Point to proove: Low Cost Carriers. Although they have massively attacked the hubbing airlines, they did not eat away the hub pax. Moreover, they created a new market.
Take a look at the regional jets that are now becoming so massively popular in the States. These aircraft are just made for long point-to-point routes. But the fact is that they are mainly used to increase the number of routes that connect at anyone hub. The regional jet even created its own type of hub: look at SLC, look at . . . Cincinatti [sorry forgot the code. Hold on, got it now, I think its CVG...].
I think the same will happen on the transatlantic runs, allbeit to a different scale offcourse. Look at BRU. Just how many transatlantic routes can it sustain without the hub function at BRU? Now look at AMS; how many transatlantic routes does it sustain as a hub? And argubly O&D traffic from BRU is at least at par to AMS!
KLM management saying that traffic is moving more towards point-to-point from H&S... Well never would have thought that KLM was considering all their AMS routes as point-to-point. And I always thought that KLM was the textbook example for an H&S orientated airline...how stupid of me!
The real choice that KLM face is not H&S. No, its indeed about frequencies. Are they better off doing double daily or even tripple daily to for instance LAX or JFK with 777/SC, or should they go for single daily on 380. Judging the linked article, it seems that KLM have made their mind up, and are going for frequencies.
BTW I would think that by the time the 380 hits the market, KLM and NW would have no problem in filling up several daylies of them between AMS and DTW/MSP...but nor KLM nor NW are known for being launching customers.

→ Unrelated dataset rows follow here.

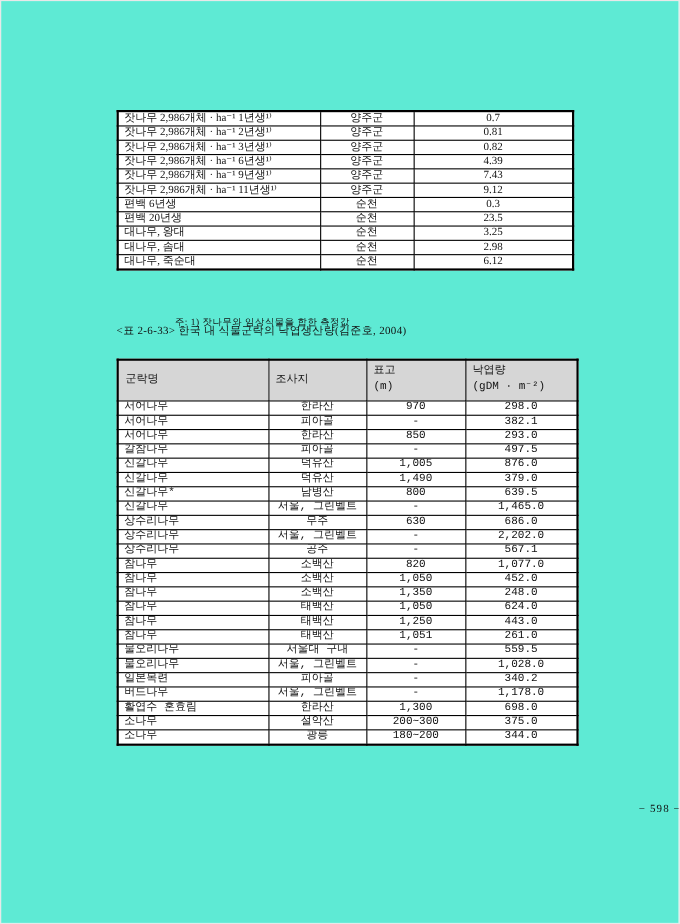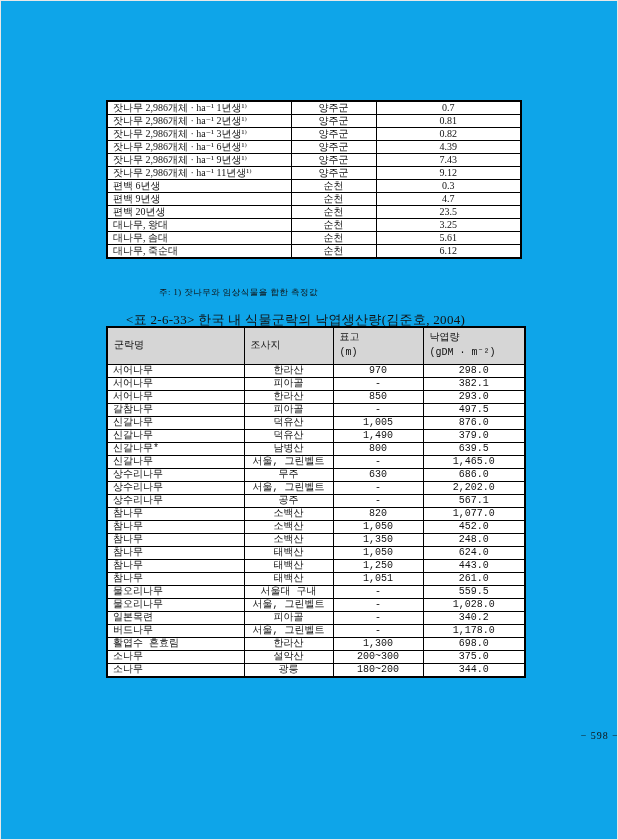--- a/index.html
+++ b/index.html
@@ -12,7 +12,7 @@
     overflow:hidden;
     border:1px solid #e8e8e8;
   }
-  .page { position:absolute; inset:0; background:#0ea5e9; }
+  .page { position:absolute; inset:0; background:#5eead4; }
 
   table.doc-table {
     border-collapse:collapse;

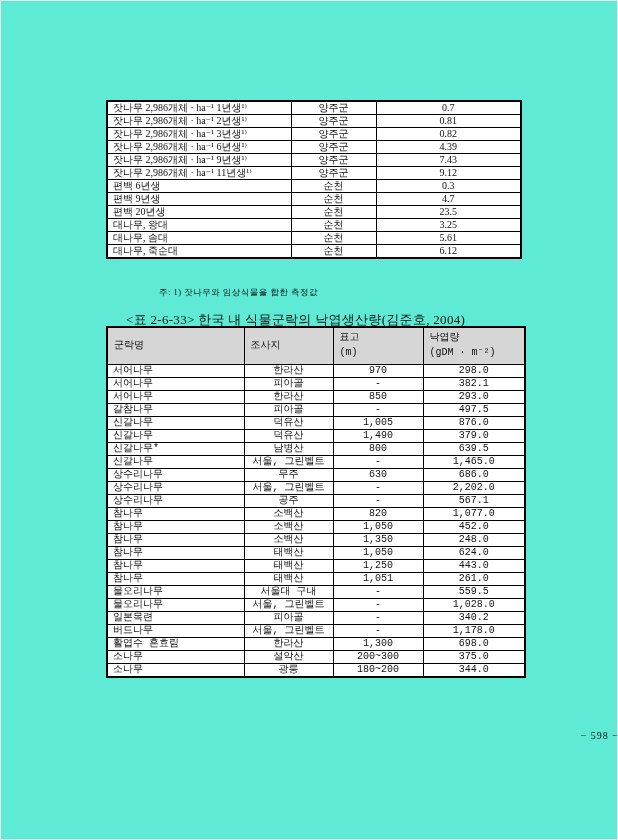--- a/index.html
+++ b/index.html
@@ -108,11 +108,6 @@
           <td>편백 6년생</td>
           <td>순천</td>
           <td>0.3</td>
-        </tr>
-        <tr>
-          <td>편백 9년생</td>
-          <td>순천</td>
-          <td>4.7</td>
         </tr>
         <tr>
           <td>편백 20년생</td>

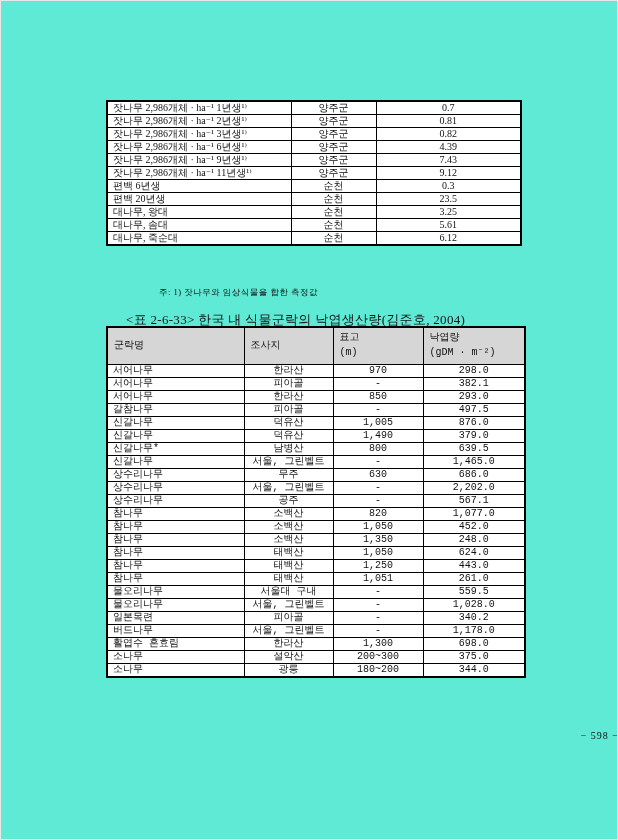--- a/index.html
+++ b/index.html
@@ -122,7 +122,7 @@
         <tr>
           <td>대나무, 솜대</td>
           <td>순천</td>
-          <td>5.61</td>
+          <td>2.98</td>
         </tr>
         <tr>
           <td>대나무, 죽순대</td>

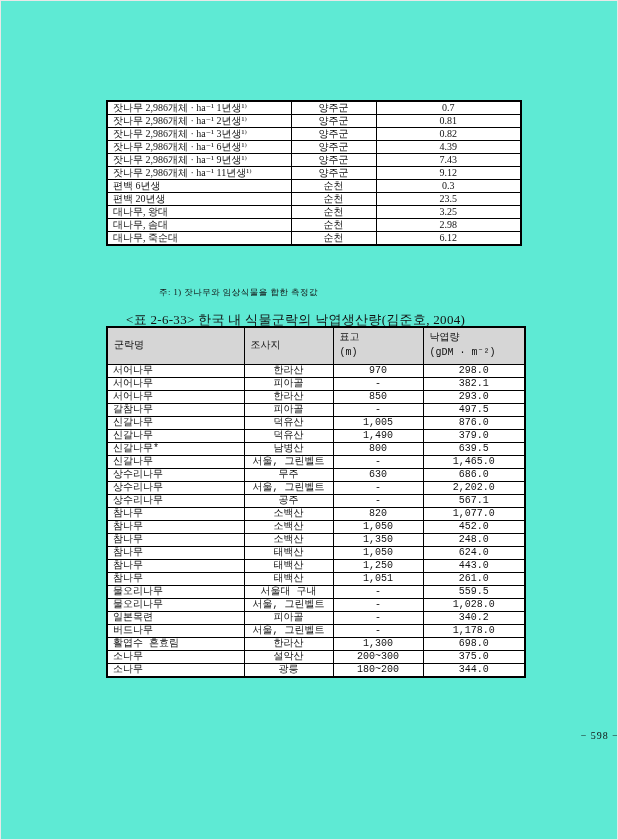--- a/index.html
+++ b/index.html
@@ -41,8 +41,8 @@
   }
 
   #caption {
-    position:absolute; top:310px; left:105px;
-    font-size:13px; letter-spacing:0.3px;margin-left:20px;
+    position:absolute; top:293px; left:105px;
+    font-size:10px; letter-spacing:0.3px;
   }
 
   #table2 { position:absolute; top:325px; left:105px; width:418px;font-family:Liberation Mono, monospace; }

They usually sit out and just wait and see how the market develops.
Immigration officer: "What's the purpose of your visit to the USA?" Spotter: "Shooting airliners with my Canon!"
Lj From Netherlands, joined Nov 1999, 4532 posts, RR: 0
Reply 9, posted (12 years 10 months 3 days 10 hours ago) and read 2103 times:
"...but nor KLM nor NW are known for being launching customers. They usually sit out and just wait and see how the market develops."
Wasn't NWA launch customer (together with KLM) for the B747-400? And what about the DC-10? Didn't Douglas have KLM as a launch customer? And maybe ther are more (SUD version of the B747-200?, combi's?).
As for DTW. If consider NWA's desire to serve more European destinations I don't think KLM will be able to fill those A380s.